MONTENEGRO
DESCRIZIONE TERRITORIO

Il Montenegro

 Dove la natura sorprende

Montagne selvagge puntellate di laghi idilliaci e fiumi incontaminati, canyon mozzafiato e verdi pascoli, mare cristallino e spiagge esotiche: il Montenegro è un caleidoscopio di colori.
Il paese è da sempre un crocevia tra due grandi civiltà (Occidentale ed Orientale) e tre importanti religioni (Cattolica, Ortodossa, Islamica): una mescolanza di popoli e culture che ha lasciato tracce in ogni aspetto della cultura montenegrina, dalle tradizioni alla cucina all’arte. Mentalità e abitudini antiche sono ancora radicate soprattutto nell’entroterra, in cui importanti monasteri, moschee e siti archeologici puntellano le montagne e non smettono mai di sorprendere il visitatore, mentre lungo il litorale, da sempre coinvolto nei commerci mediterranei, si respira l’influenza europea grazie alle antiche cittadine in cui il tempo sembra essersi fermato.
Maestose montagne carsiche separano le calde spiagge con clima mediterraneo, in cui i mille colori della vegetazione rigogliosa si riflettono nell’azzurro cristallino del mare, dall’interno della regione, più freddo e continentale, in cui si trova anche il Lago Skadar (Scutari), il più grande dei Balcani.

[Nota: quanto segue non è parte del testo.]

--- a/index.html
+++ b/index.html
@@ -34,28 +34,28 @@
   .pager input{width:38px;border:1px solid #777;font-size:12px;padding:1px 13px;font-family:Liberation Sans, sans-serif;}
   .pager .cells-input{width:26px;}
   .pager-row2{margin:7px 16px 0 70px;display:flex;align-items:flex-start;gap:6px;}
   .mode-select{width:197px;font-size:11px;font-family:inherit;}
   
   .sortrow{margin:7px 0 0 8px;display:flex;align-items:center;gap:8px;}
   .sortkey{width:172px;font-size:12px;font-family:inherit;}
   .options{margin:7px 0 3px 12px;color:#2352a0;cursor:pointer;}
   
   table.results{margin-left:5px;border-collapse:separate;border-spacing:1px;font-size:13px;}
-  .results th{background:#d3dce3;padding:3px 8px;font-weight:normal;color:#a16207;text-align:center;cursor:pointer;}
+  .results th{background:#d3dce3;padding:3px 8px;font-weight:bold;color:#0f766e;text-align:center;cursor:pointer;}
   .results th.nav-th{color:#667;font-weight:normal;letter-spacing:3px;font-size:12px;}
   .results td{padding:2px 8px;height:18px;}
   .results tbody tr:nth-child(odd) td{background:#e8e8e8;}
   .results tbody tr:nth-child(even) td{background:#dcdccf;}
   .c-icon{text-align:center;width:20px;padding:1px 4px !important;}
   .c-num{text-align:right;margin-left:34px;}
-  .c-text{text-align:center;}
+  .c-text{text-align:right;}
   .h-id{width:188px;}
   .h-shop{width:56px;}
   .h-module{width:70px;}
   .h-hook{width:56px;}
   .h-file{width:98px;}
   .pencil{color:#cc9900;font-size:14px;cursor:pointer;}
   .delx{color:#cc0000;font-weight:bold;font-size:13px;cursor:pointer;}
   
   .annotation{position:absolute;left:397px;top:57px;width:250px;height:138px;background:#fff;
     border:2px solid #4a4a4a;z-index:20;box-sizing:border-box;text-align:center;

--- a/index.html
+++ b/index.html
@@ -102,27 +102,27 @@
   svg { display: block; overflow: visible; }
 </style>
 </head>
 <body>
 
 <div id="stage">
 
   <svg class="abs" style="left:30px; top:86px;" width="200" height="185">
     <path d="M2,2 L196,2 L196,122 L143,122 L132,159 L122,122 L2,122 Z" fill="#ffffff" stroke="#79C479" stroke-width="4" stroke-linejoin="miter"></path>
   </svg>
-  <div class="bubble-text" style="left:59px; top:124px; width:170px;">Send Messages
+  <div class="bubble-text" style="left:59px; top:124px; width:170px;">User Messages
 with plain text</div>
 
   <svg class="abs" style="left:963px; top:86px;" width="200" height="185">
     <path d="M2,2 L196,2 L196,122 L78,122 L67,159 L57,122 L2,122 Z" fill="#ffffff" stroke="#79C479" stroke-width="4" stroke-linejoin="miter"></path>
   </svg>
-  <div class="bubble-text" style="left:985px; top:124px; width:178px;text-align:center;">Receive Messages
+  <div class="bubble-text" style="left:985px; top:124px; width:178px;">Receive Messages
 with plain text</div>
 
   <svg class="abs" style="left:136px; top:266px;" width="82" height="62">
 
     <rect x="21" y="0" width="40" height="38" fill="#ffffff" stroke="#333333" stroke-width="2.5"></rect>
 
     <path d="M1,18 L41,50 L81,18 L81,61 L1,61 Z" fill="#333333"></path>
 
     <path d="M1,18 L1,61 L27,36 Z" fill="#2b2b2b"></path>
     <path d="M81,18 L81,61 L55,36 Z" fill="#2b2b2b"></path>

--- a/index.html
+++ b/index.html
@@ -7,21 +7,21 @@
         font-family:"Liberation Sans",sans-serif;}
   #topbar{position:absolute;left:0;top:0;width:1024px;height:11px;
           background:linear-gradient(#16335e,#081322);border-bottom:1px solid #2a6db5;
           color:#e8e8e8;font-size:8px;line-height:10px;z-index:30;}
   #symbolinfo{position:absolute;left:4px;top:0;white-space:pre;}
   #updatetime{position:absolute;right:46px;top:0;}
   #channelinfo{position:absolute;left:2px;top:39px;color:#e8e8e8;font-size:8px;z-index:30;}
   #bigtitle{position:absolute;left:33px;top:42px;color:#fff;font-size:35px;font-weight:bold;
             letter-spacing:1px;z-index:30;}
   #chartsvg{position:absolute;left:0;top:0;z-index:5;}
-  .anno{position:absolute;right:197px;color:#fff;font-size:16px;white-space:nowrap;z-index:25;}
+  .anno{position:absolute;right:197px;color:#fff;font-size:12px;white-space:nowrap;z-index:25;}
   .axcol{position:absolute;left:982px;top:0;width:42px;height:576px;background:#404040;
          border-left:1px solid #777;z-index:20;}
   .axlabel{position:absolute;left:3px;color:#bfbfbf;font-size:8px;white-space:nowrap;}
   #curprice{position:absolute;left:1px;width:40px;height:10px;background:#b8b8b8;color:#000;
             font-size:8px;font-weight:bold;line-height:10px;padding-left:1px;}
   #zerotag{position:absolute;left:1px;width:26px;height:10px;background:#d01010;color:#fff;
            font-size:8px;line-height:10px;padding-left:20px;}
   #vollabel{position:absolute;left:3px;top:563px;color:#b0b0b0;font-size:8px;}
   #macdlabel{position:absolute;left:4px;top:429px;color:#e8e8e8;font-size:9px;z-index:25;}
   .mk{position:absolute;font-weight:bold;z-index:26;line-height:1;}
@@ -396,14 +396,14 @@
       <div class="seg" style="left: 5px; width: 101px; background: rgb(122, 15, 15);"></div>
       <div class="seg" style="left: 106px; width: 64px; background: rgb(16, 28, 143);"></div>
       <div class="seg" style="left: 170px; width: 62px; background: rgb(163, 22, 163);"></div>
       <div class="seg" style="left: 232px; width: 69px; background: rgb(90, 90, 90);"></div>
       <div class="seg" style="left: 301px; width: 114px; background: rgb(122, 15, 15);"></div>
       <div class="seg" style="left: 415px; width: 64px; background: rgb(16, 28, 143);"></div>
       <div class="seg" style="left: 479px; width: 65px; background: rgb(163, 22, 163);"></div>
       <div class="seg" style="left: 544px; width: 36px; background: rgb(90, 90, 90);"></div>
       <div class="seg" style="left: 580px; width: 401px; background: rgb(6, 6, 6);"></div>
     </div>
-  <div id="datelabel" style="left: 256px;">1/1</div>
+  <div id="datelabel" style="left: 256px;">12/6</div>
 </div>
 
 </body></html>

Il nome Montenegro stesso suggerisce la peculiare conformazione del territorio, prevalentemente montagnoso e ricoperto per il 50% da verdi foreste, e proprio la natura rigogliosa e dirompente del paese gli è valsa già nel 1991 il riconoscimento di primo stato ecologico al mondo. Un patrimonio naturale oggi salvaguardato da ben 4 parchi nazionali, di cui uno, il Parco di Durmitor, è stato dichiarato dall’Unesco Patrimonio Mondiale dell’Umanità. Proprio sul Durmitor si concentra inoltre una enorme diversità di specie animali e vegetali che lo rendono importantissimo dal punto di vista ambientale, così come luogo ideale per la pesca e gli sport all’aria aperta sia in estate che in inverno. E non dimentichiamo che il Durmitor nasconde una sorpresa: il canyon mozzafiato del fiume Tara (1300m), il secondo più profondo al mondo dopo quello del Colorado.
La bellezza inusuale del Montenegro, data da questo peculiare connubio di natura ed arte, si esprime anche nel fascino di antichi borghi costieri in cui più che altrove è penetrata la cultura europea. Tra questi, Kotor: città dichiarata Patrimonio Mondiale dell’Umanità dall’Unesco, famosa per essere collocata sul fiordo più a sud d’Europa.
Un paese da sempre aperto ai commerci non è ovviamente chiuso alla modernità: ecco che l’antica Cetinje, oggi città-museo, e Podgorica, la capitale del Montenegro, colpiscono per la loro atmosfera vivace e aperta tipica delle città europee di oggi, in cui vecchio e nuovo convivono e dimostrano la calorosa ospitalità della tradizione.
Anche il Montenegro, dunque, vive oggi una nuova stagione di rinascita che lo rende sicuramente una delle nazioni europee più interessanti, in cui rilassarsi al sole o lasciarsi travolgere dalla bellezza della natura, in cui tradizioni e luoghi antichi uniti ad istanze prettamente contemporanee fanno riflettere sul passato, sull’oggi e sul domani. Un paese in cui lasciarsi accogliere e coccolare dal calore tipico dell'ospitalità balcanica.